■ **EXERCISE MATERIALS**:
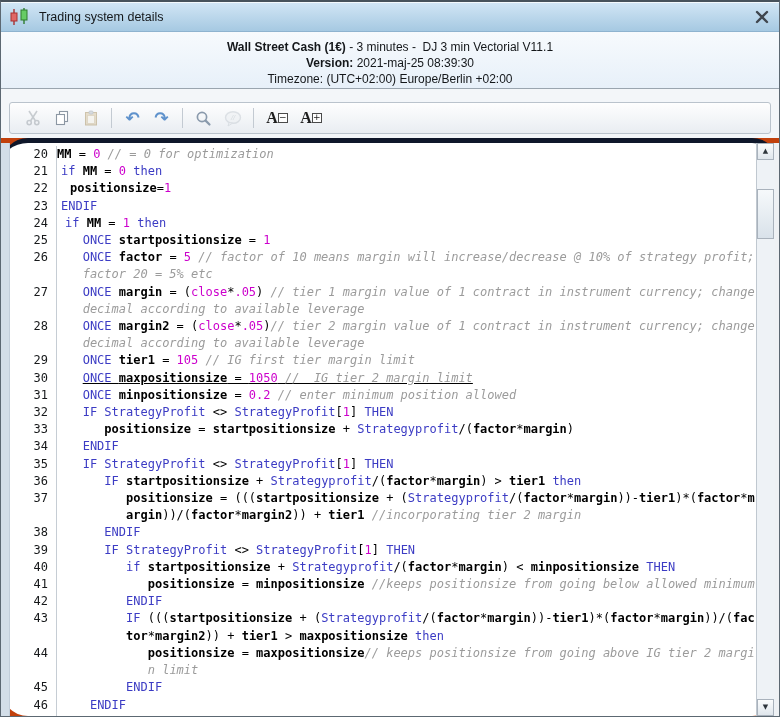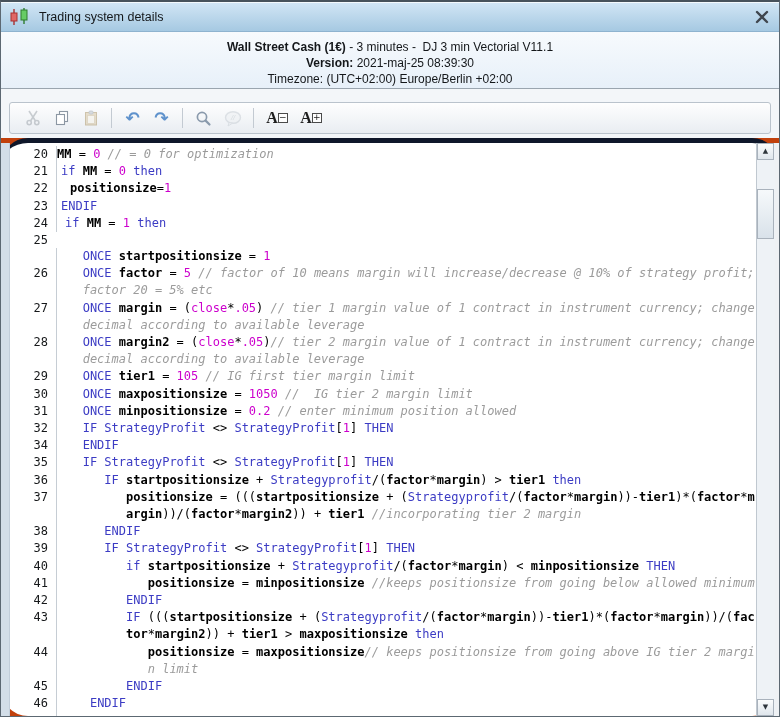--- a/index.html
+++ b/index.html
@@ -196,49 +196,53 @@
         <div class="code-line">
           <span class="ln">23</span>
           <span class="ct" style="padding-left: 4px;"><span class="c-k">ENDIF</span></span>
         </div>
         <div class="code-line">
           <span class="ln">24</span>
           <span class="ct" style="padding-left: 8px;"><span class="c-k">if </span><span class="c-v">MM</span><span class="c-o"> = </span><span class="c-n">1</span><span class="c-k"> then</span></span>
         </div>
         <div class="code-line">
           <span class="ln">25</span>
-          <span class="ct" style="padding-left: 25.681px; margin-top: 16px;"><span class="c-k">ONCE </span><span class="c-v">startpositionsize</span><span class="c-o"> = </span><span class="c-n">1</span></span>
+          <span class="ct" style="padding-left: 25.681px;"><span class="c-k">ONCE </span><span class="c-v">startpositionsize</span><span class="c-o"> = </span><span class="c-n">1</span></span>
         </div>
         <div class="code-line">
           <span class="ln">26</span>
           <span class="ct" style="padding-left: 25.681px;"><span class="c-k">ONCE </span><span class="c-v">factor</span><span class="c-o"> = </span><span class="c-n">5</span><span class="c-c"> // factor of 10 means margin will increase/decrease @ 10% of strategy profit; factor 20 = 5% etc</span></span>
         </div>
         <div class="code-line">
           <span class="ln">27</span>
           <span class="ct" style="padding-left: 25.681px;"><span class="c-k">ONCE </span><span class="c-v">margin</span><span class="c-o"> = (</span><span class="c-n">close</span><span class="c-o">*</span><span class="c-n">.05</span><span class="c-o">)</span><span class="c-c"> // tier 1 margin value of 1 contract in instrument currency; change decimal according to available leverage</span></span>
         </div>
         <div class="code-line">
           <span class="ln">28</span>
           <span class="ct" style="padding-left: 25.681px;"><span class="c-k">ONCE </span><span class="c-v">margin2</span><span class="c-o"> = (</span><span class="c-n">close</span><span class="c-o">*</span><span class="c-n">.05</span><span class="c-o">)</span><span class="c-c">// tier 2 margin value of 1 contract in instrument currency; change decimal according to available leverage</span></span>
         </div>
         <div class="code-line">
           <span class="ln">29</span>
           <span class="ct" style="padding-left: 25.681px;"><span class="c-k">ONCE </span><span class="c-v">tier1</span><span class="c-o"> = </span><span class="c-n">105</span><span class="c-c"> // IG first tier margin limit</span></span>
         </div>
         <div class="code-line">
           <span class="ln">30</span>
-          <span class="ct" style="padding-left: 25.681px;"><span class="c-k">ONCE </span><span class="c-v">maxpositionsize</span><span class="c-o"> = </span><span class="c-n">1050</span><span class="c-c"> //  IG tier 2 margin limit</span></span>
+          <span class="ct" style="padding-left: 25.681px; text-decoration: underline;"><span class="c-k">ONCE </span><span class="c-v">maxpositionsize</span><span class="c-o"> = </span><span class="c-n">1050</span><span class="c-c"> //  IG tier 2 margin limit</span></span>
         </div>
         <div class="code-line">
           <span class="ln">31</span>
           <span class="ct" style="padding-left: 25.681px;"><span class="c-k">ONCE </span><span class="c-v">minpositionsize</span><span class="c-o"> = </span><span class="c-n">0.2</span><span class="c-c"> // enter minimum position allowed</span></span>
         </div>
         <div class="code-line">
           <span class="ln">32</span>
           <span class="ct" style="padding-left: 25.681px;"><span class="c-k">IF </span><span class="c-b">StrategyProfit</span><span class="c-o"> &lt;&gt; </span><span class="c-b">StrategyProfit</span><span class="c-o">[</span><span class="c-n">1</span><span class="c-o">]</span><span class="c-k"> THEN</span></span>
+        </div>
+        <div class="code-line">
+          <span class="ln">33</span>
+          <span class="ct" style="padding-left: 47.362px;"><span class="c-v">positionsize</span><span class="c-o"> = </span><span class="c-v">startpositionsize</span><span class="c-o"> + </span><span class="c-b">Strategyprofit</span><span class="c-o">/(</span><span class="c-v">factor</span><span class="c-o">*</span><span class="c-v">margin</span><span class="c-o">)</span></span>
         </div>
         <div class="code-line">
           <span class="ln">34</span>
           <span class="ct" style="padding-left: 25.681px;"><span class="c-k">ENDIF</span></span>
         </div>
         <div class="code-line">
           <span class="ln">35</span>
           <span class="ct" style="padding-left: 25.681px;"><span class="c-k">IF </span><span class="c-b">StrategyProfit</span><span class="c-o"> &lt;&gt; </span><span class="c-b">StrategyProfit</span><span class="c-o">[</span><span class="c-n">1</span><span class="c-o">]</span><span class="c-k"> THEN</span></span>
         </div>
         <div class="code-line">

■ **WORK REQUIRED**: Everything in the entries above should be written out again exactly, except the images.

■ **SOLUTION TO THE EXERCISE**:
--- a/index.html
+++ b/index.html
@@ -196,49 +196,53 @@
         <div class="code-line">
           <span class="ln">23</span>
           <span class="ct" style="padding-left: 4px;"><span class="c-k">ENDIF</span></span>
         </div>
         <div class="code-line">
           <span class="ln">24</span>
           <span class="ct" style="padding-left: 8px;"><span class="c-k">if </span><span class="c-v">MM</span><span class="c-o"> = </span><span class="c-n">1</span><span class="c-k"> then</span></span>
         </div>
         <div class="code-line">
           <span class="ln">25</span>
-          <span class="ct" style="padding-left: 25.681px; margin-top: 16px;"><span class="c-k">ONCE </span><span class="c-v">startpositionsize</span><span class="c-o"> = </span><span class="c-n">1</span></span>
+          <span class="ct" style="padding-left: 25.681px;"><span class="c-k">ONCE </span><span class="c-v">startpositionsize</span><span class="c-o"> = </span><span class="c-n">1</span></span>
         </div>
         <div class="code-line">
           <span class="ln">26</span>
           <span class="ct" style="padding-left: 25.681px;"><span class="c-k">ONCE </span><span class="c-v">factor</span><span class="c-o"> = </span><span class="c-n">5</span><span class="c-c"> // factor of 10 means margin will increase/decrease @ 10% of strategy profit; factor 20 = 5% etc</span></span>
         </div>
         <div class="code-line">
           <span class="ln">27</span>
           <span class="ct" style="padding-left: 25.681px;"><span class="c-k">ONCE </span><span class="c-v">margin</span><span class="c-o"> = (</span><span class="c-n">close</span><span class="c-o">*</span><span class="c-n">.05</span><span class="c-o">)</span><span class="c-c"> // tier 1 margin value of 1 contract in instrument currency; change decimal according to available leverage</span></span>
         </div>
         <div class="code-line">
           <span class="ln">28</span>
           <span class="ct" style="padding-left: 25.681px;"><span class="c-k">ONCE </span><span class="c-v">margin2</span><span class="c-o"> = (</span><span class="c-n">close</span><span class="c-o">*</span><span class="c-n">.05</span><span class="c-o">)</span><span class="c-c">// tier 2 margin value of 1 contract in instrument currency; change decimal according to available leverage</span></span>
         </div>
         <div class="code-line">
           <span class="ln">29</span>
           <span class="ct" style="padding-left: 25.681px;"><span class="c-k">ONCE </span><span class="c-v">tier1</span><span class="c-o"> = </span><span class="c-n">105</span><span class="c-c"> // IG first tier margin limit</span></span>
         </div>
         <div class="code-line">
           <span class="ln">30</span>
-          <span class="ct" style="padding-left: 25.681px;"><span class="c-k">ONCE </span><span class="c-v">maxpositionsize</span><span class="c-o"> = </span><span class="c-n">1050</span><span class="c-c"> //  IG tier 2 margin limit</span></span>
+          <span class="ct" style="padding-left: 25.681px; text-decoration: underline;"><span class="c-k">ONCE </span><span class="c-v">maxpositionsize</span><span class="c-o"> = </span><span class="c-n">1050</span><span class="c-c"> //  IG tier 2 margin limit</span></span>
         </div>
         <div class="code-line">
           <span class="ln">31</span>
           <span class="ct" style="padding-left: 25.681px;"><span class="c-k">ONCE </span><span class="c-v">minpositionsize</span><span class="c-o"> = </span><span class="c-n">0.2</span><span class="c-c"> // enter minimum position allowed</span></span>
         </div>
         <div class="code-line">
           <span class="ln">32</span>
           <span class="ct" style="padding-left: 25.681px;"><span class="c-k">IF </span><span class="c-b">StrategyProfit</span><span class="c-o"> &lt;&gt; </span><span class="c-b">StrategyProfit</span><span class="c-o">[</span><span class="c-n">1</span><span class="c-o">]</span><span class="c-k"> THEN</span></span>
+        </div>
+        <div class="code-line">
+          <span class="ln">33</span>
+          <span class="ct" style="padding-left: 47.362px;"><span class="c-v">positionsize</span><span class="c-o"> = </span><span class="c-v">startpositionsize</span><span class="c-o"> + </span><span class="c-b">Strategyprofit</span><span class="c-o">/(</span><span class="c-v">factor</span><span class="c-o">*</span><span class="c-v">margin</span><span class="c-o">)</span></span>
         </div>
         <div class="code-line">
           <span class="ln">34</span>
           <span class="ct" style="padding-left: 25.681px;"><span class="c-k">ENDIF</span></span>
         </div>
         <div class="code-line">
           <span class="ln">35</span>
           <span class="ct" style="padding-left: 25.681px;"><span class="c-k">IF </span><span class="c-b">StrategyProfit</span><span class="c-o"> &lt;&gt; </span><span class="c-b">StrategyProfit</span><span class="c-o">[</span><span class="c-n">1</span><span class="c-o">]</span><span class="c-k"> THEN</span></span>
         </div>
         <div class="code-line">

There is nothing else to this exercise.